Take two of Nintendo’s recent releases: Ever Oasis and Miitopia. Both have been released to something of a middling reception, the sort of tepid response that doesn’t alarm but doesn’t send players running to the store either. Are these bad games? We don’t think so. Both just very much break down in the pressure-cooker environment of rushed, busy media on review deadlines. They’re meant to be taken slowly. They’re meant to be taken with deep breaths. They’re meant to be comfort food, not a candy binge.
Miitopia is an RPG that feels more like a management simulation: you control one character, to a degree, but the entertainment and interest comes from interactions between party members that are well beyond your influence. They’re not random: you can guide certain pairs toward each other and build their trust through shared experience. But they can get miffed or have character flaws that pop up and change things. It’s like a reality show without the flashy editing: watching relationships evolve and change through the long lens of time. There’s a fast-forward button — and it helps — but even when using it, the game’s about that long lens, about fleeting moments that add up.

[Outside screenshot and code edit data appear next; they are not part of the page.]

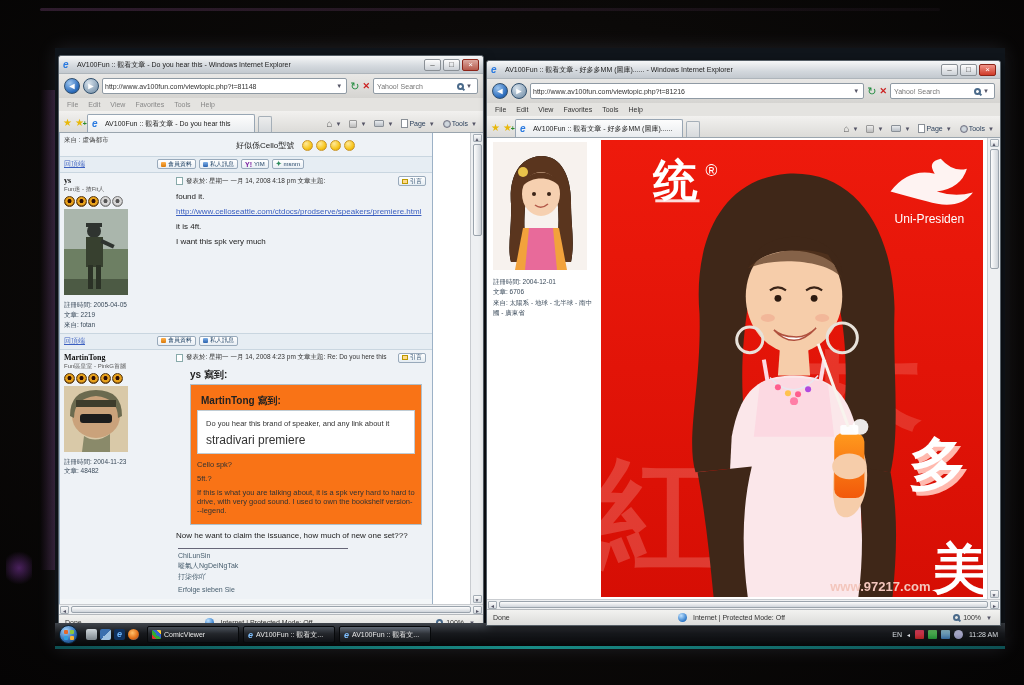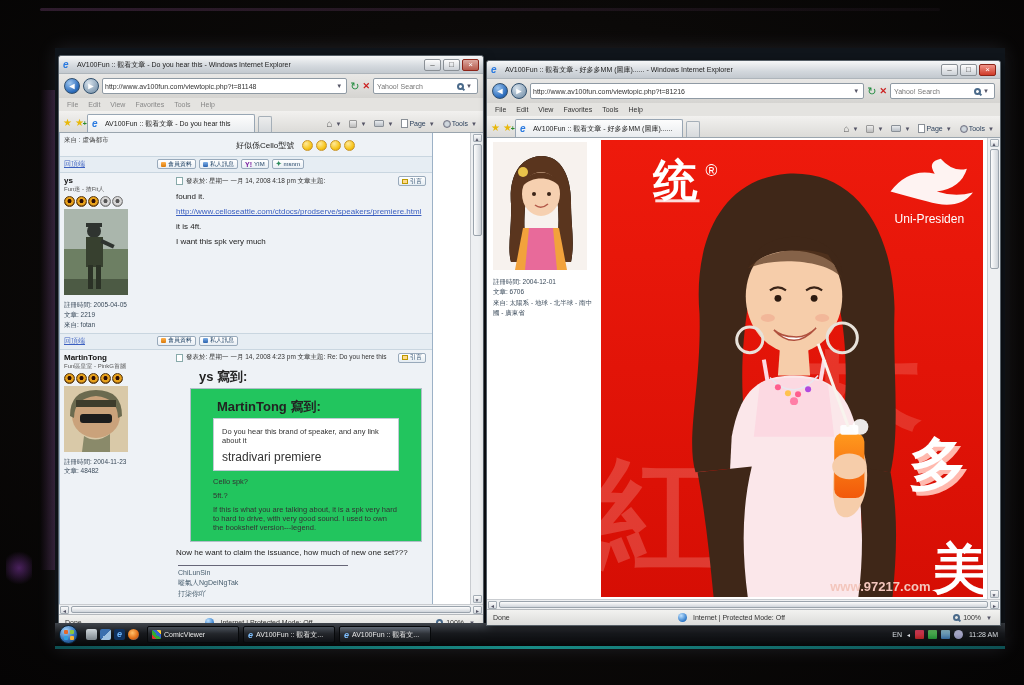"ys" .uname { font-family: none -> Liberation Serif, serif }
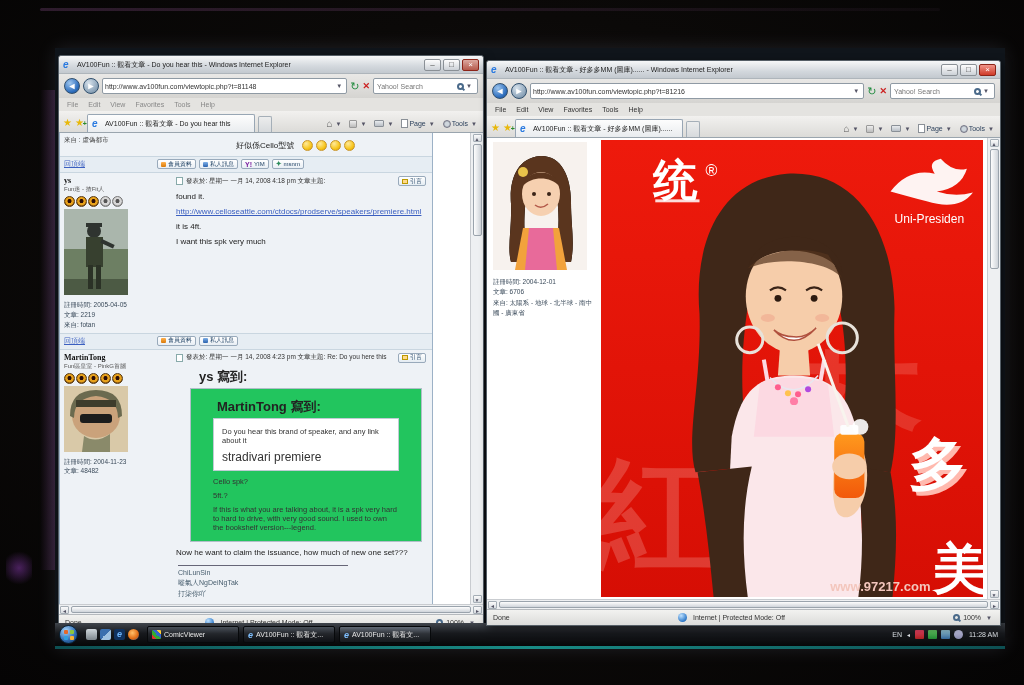"ys 寫到:" .qlabel { font-size: 13px -> 10px; margin: 5px 0 2px 23px -> 5px 0 2px 14px }
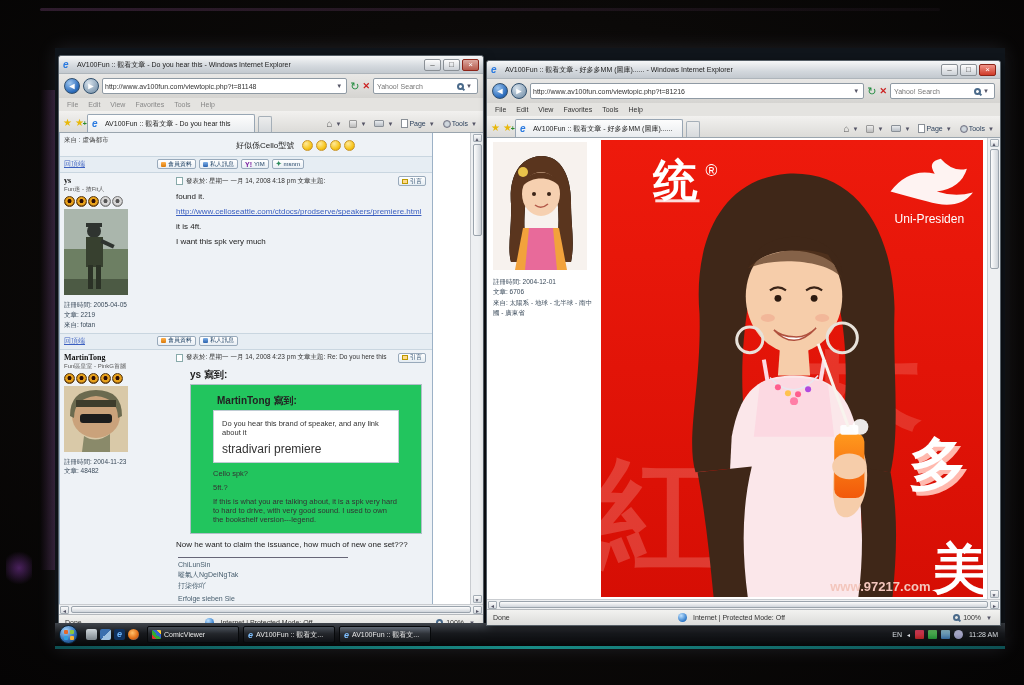"MartinTong 寫到:" .quotebox { background: #22c55e -> #f97316; padding: 4px 22px -> 4px 6px }
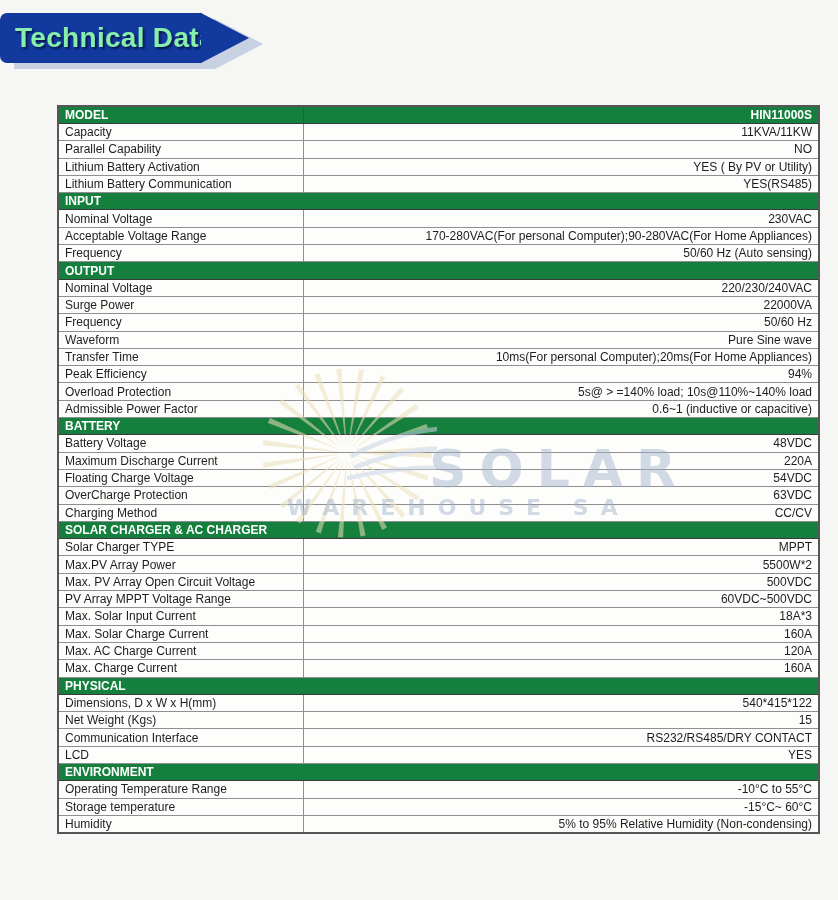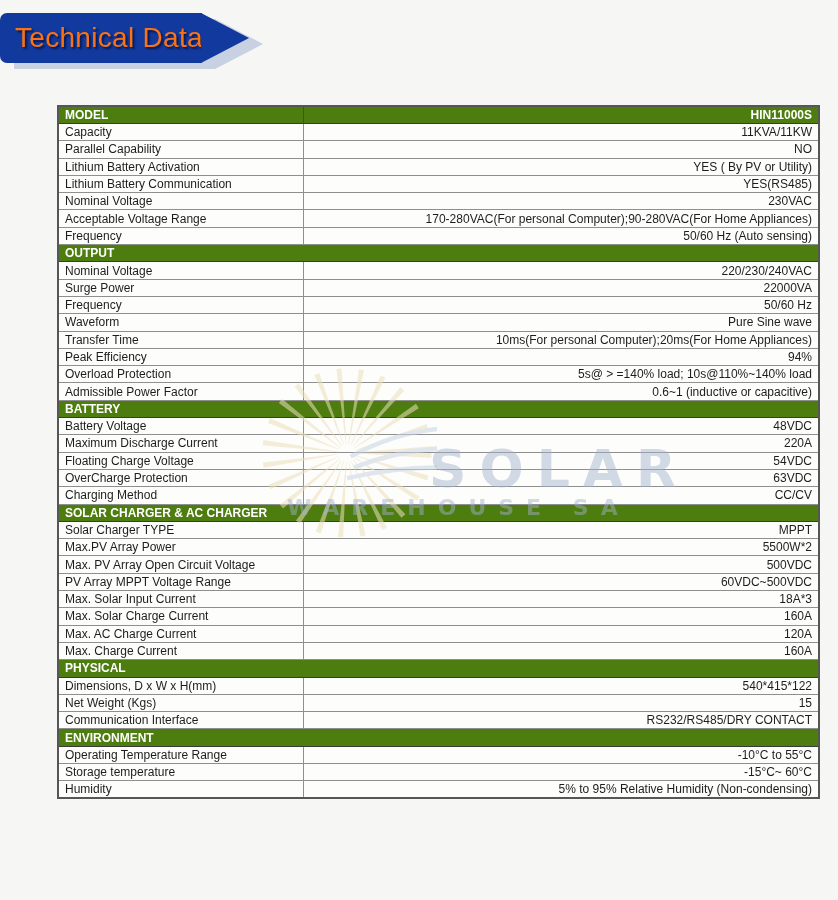"Technical Data" .banner-title { color: #f97316 -> #86efac; font-weight: normal -> bold }
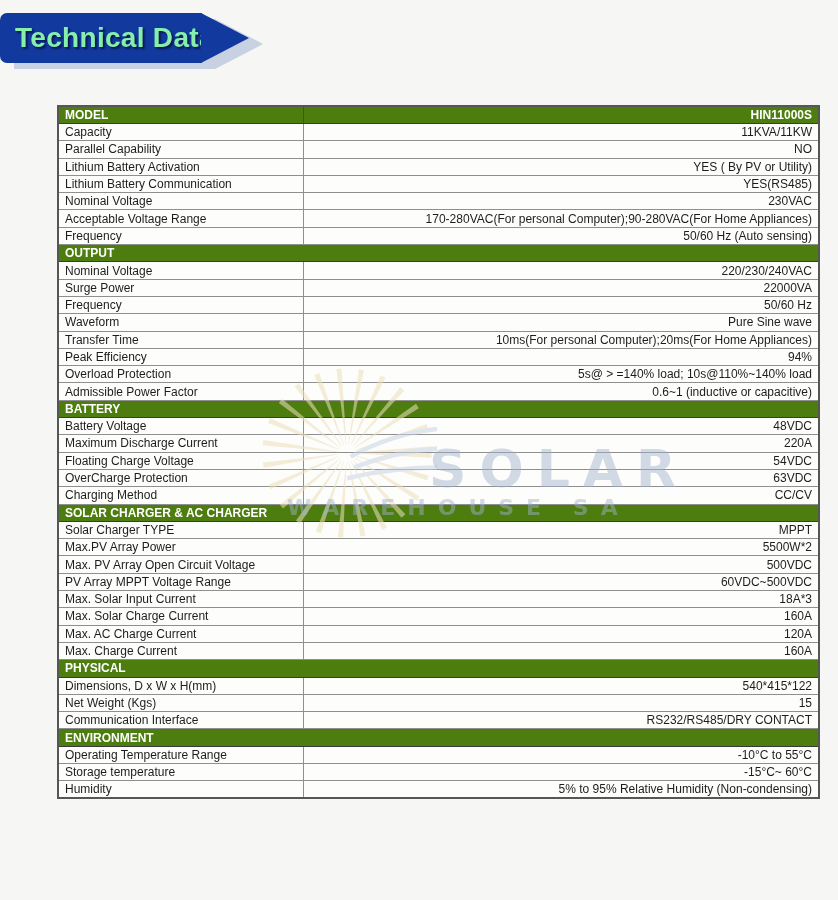"MODEL" tr.sec td { background: #4d7c0f -> #15803d }
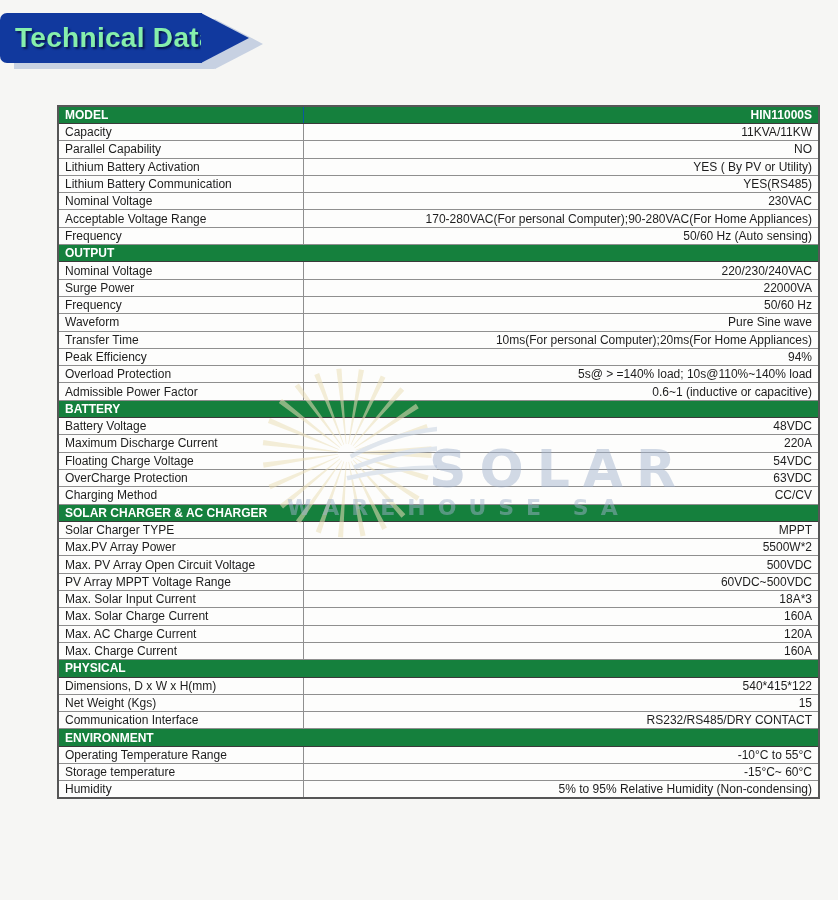"INPUT" tr.sec { html: none -> <tr> <td>INPUT</td> </tr> }
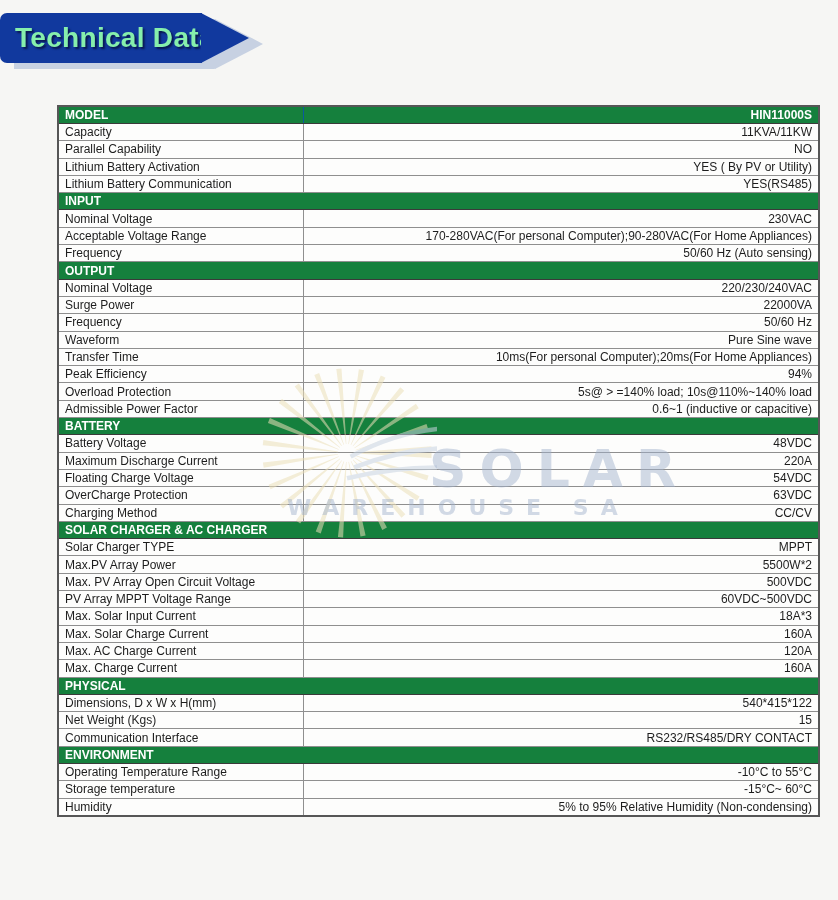"LCD" tr { html: none -> <tr> <td>LCD</td> <td>YES</td> </tr> }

Ever Oasis is more action-oriented, sure, but its emphasis on tedium and upkeep makes it equally best fit for short sessions over long months. Making a run or two to grab supplies or complete a side quest is an ideal little slice of that game, played on a commute or before sleep. It’s all smiles and pleasant colors, reinforcing that soothing feeling of accomplishment that boosts the rest of your day just a little bit.
Many of the system’s best games shine similarly. Of course there’s Animal Crossing and New Leaf may be the best version of that experience, but there’s also Tomodachi Life, Fantasy Life, Story of Seasons and Rune Factory. There’s Attack of the Friday Monsters! and The Denpa Men. Games for players with a high tolerance for tedium and a limited desire for failure. Games we play to escape the strife of the world, to calm down on a sleepless night, to give us a feeling of progress when life feels like a series of stuck gears.
So why is the 3DS so great at this? It’s certainly not its oft-ignored 3D elements; how has it outshone the DS? Is it because the rise of mobile games has made 3DS releases focus on the joys of a game that’s not always yelling for your attention (and money)? Is it because the increased horsepower has been just enough to make these games more possible? Is it just that the world of today needs these games a lot more than the one of a decade ago? It’s hard to say. It could be all of these things or none of them. But as we look toward a horizon that sees the system in its waning years, it’s good to acknowledge everything it’s been for us and hope that these lessons outlive its era.